After a week of positive and productive engagement with the financial institutions and other stakeholders on the DRS Implementation Steering Group (ISG), the APPG is happy to report that our concerns are being taken seriously and are being addressed in discussions with the ISG. We are pleased to confirm that after consultation with the seven signatory banks, UK Finance have provided assurances that the industry is prepared to work with the APPG and other stakeholders to consider extending the DRS to include an ‘event’ dating back to January 1st 2000.
Kevin Hollinrake MP, Co-Chair of the All-Party Parliamentary Group on Fair Business Banking, said: “an agreement to work towards an extension of the DRS to include events that took place from January 1st 2000 shows a clear willingness from the banks to deal with the outstanding legacy cases and to properly compensate the victims of past misconduct by financial institutions. There is still a long way to go, but I am more confident that we can establish a scheme that provides fair redress to as many individuals as possible.”

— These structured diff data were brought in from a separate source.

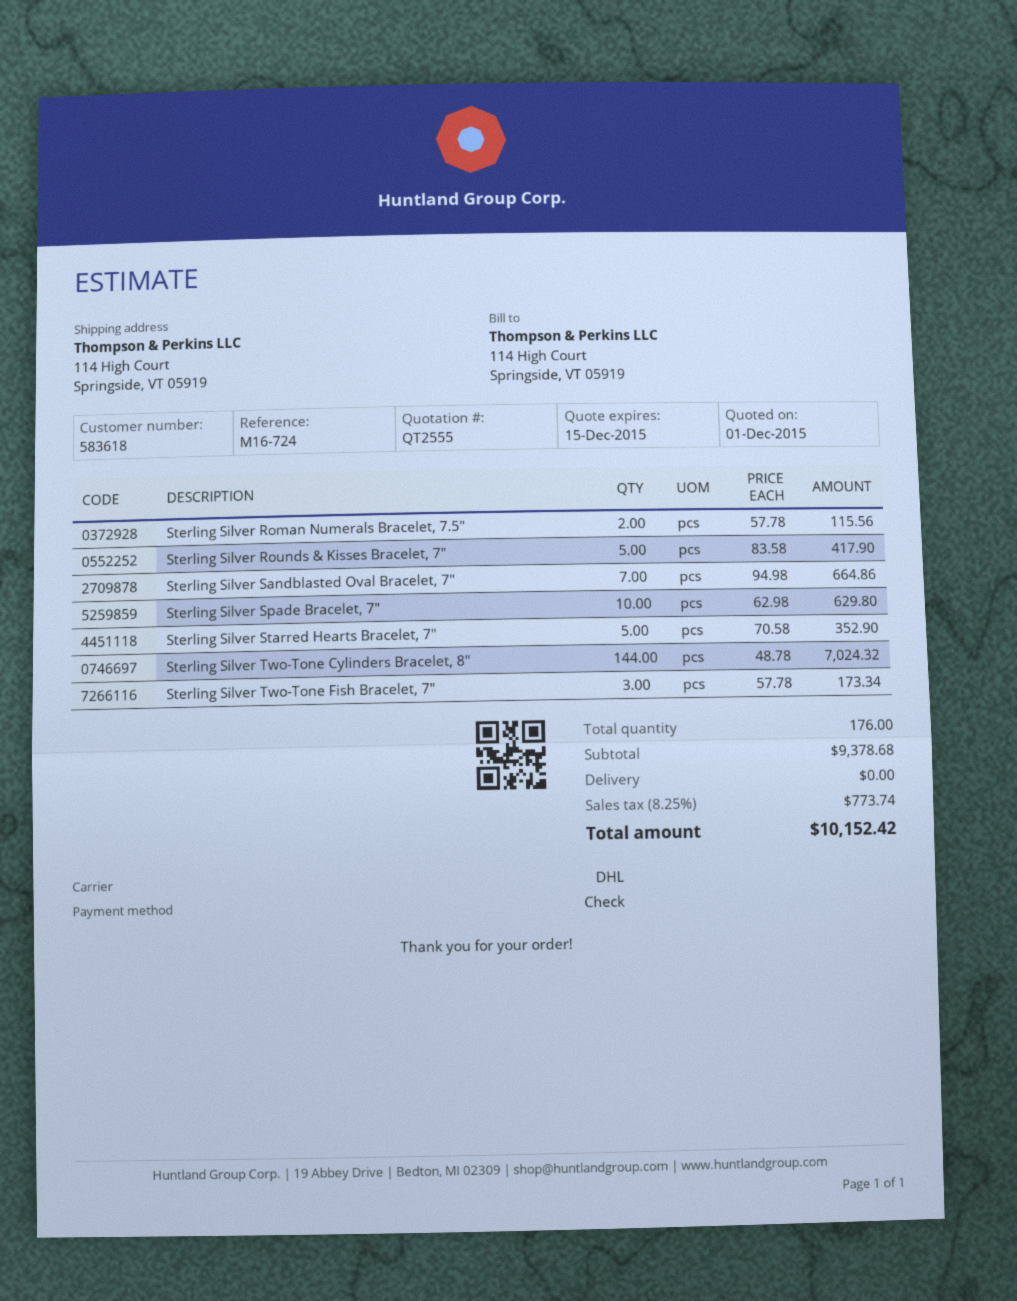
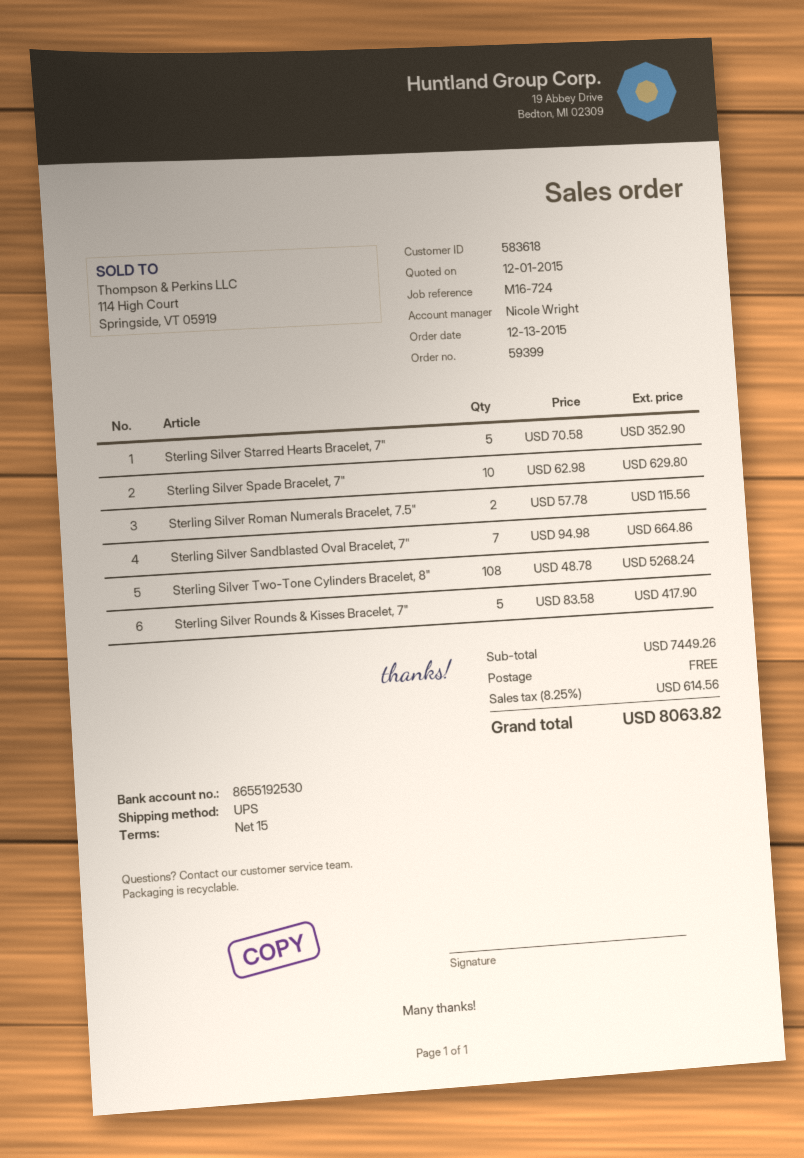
shipping method: DHL -> UPS
Sterling Silver Two-Tone Cylinders Bracelet, 8": 144 x 48.78 = 7024.32 -> 108 x 48.78 = 5268.24
Sterling Silver Two-Tone Fish Bracelet, 7": 3 x 57.78 = 173.34 -> none
subtotal: 9378.68 -> 7449.26
tax: 8.25% = 773.74 -> 8.25% = 614.56
total: 10152.42 -> 8063.82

We also welcome confirmation that banks will pay any award that is recommended above the binding limit, regardless of the quantum, and that there will be a mechanism to track the paying of such awards. It is vital, however, that the ISG ensures that DRS assessors do not interpret the binding award level limit as representing a guideline award amount and that they are fully aware that they can recommend unlimited awards for both schemes. The ISG will also need to ensure that the binding award limits do not deter anyone from participating in the scheme.
The comments made by the Chancellor and the Economic Secretary to the Treasury make it clear that there must be ‘discretion’ within the parameters in order to provide redress for as many complainants as possible and to ensure that the scheme brings closure for a meaningful number of complaints. As such, we believe further discussions regarding the eligibility criteria of the DRS will be necessary with the other members of the ISG before the schemes achieve this key requirement and provide closure for the victims of misconduct.

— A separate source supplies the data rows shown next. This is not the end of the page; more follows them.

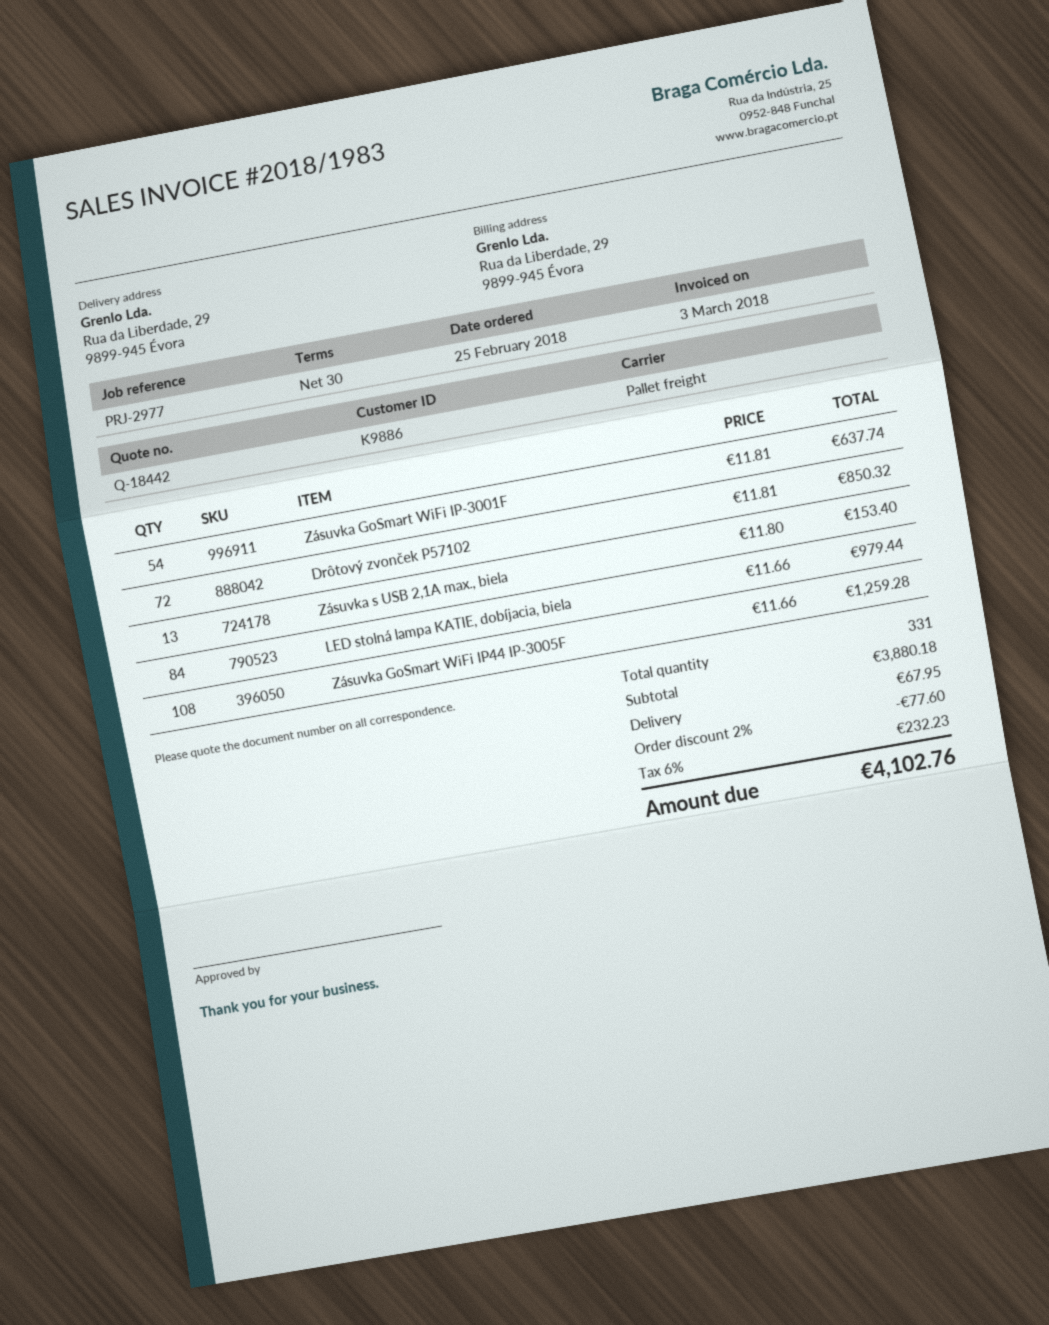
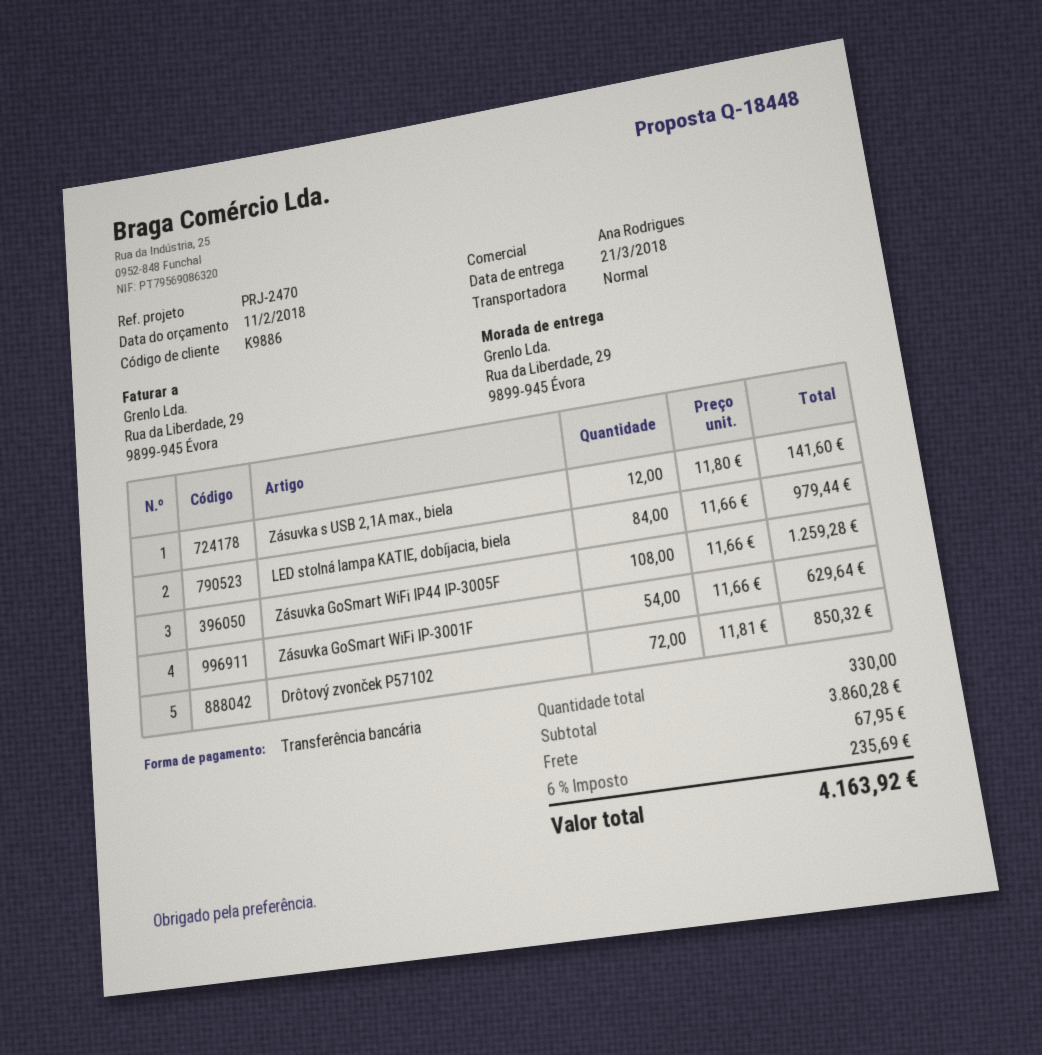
quote number: Q-18442 -> Q-18448
reference: PRJ-2977 -> PRJ-2470
shipping method: pallet freight -> standard
Zásuvka GoSmart WiFi IP-3001F: 54 x 11.81 = 637.74 -> 54 x 11.66 = 629.64
Zásuvka s USB 2,1A max., biela: 13 x 11.80 = 153.40 -> 12 x 11.80 = 141.60
total quantity: 331 -> 330
subtotal: 3880.18 -> 3860.28
discount: 2% = 77.60 -> none
tax: 6% = 232.23 -> 6% = 235.69
total: 4102.76 -> 4163.92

It remains our firm position that it is illogical that the forward-looking scheme should have a turnover threshold of £10m, whereas the backward-looking scheme has a turnover threshold of £6.5m. Our position is that a balance sheet of £7.5m should be the financial criteria that is applied for the both schemes rather than a turnover limit. We also believe that it is vital that cases considered by any ad hoc redress scheme, such as the IRHP, Lloyds/Griggs, RBS/Blackburne, CYBG reviews and also those who have previously been assessed by the FOS should be all be eligible as the claimant has not had access to a truly independent and fully competent redress mechanism.
We also must express our support for the proactive engagement that Clydesdale is taking with the CYBG Remediation Group. They have agreed a series of meetings with their member base, and we will be watching this closely in the coming months. We sincerely hope Clydesdale use this opportunity to demonstrate leadership in the industry and take a step toward rebuilding trust in the sector.
What is vital is that there is now a moratorium on legal action being taken against businesses, directors, and guarantors that will have the right to refer their complaints to the new DRS scheme. It would be perverse that losses and distress will caused in the coming months whilst the scheme is being designed when the scheme may have found in favour of the relevant business. We will continue our work to bring justice, redress and to level the playing field for businesses in dispute with their bank.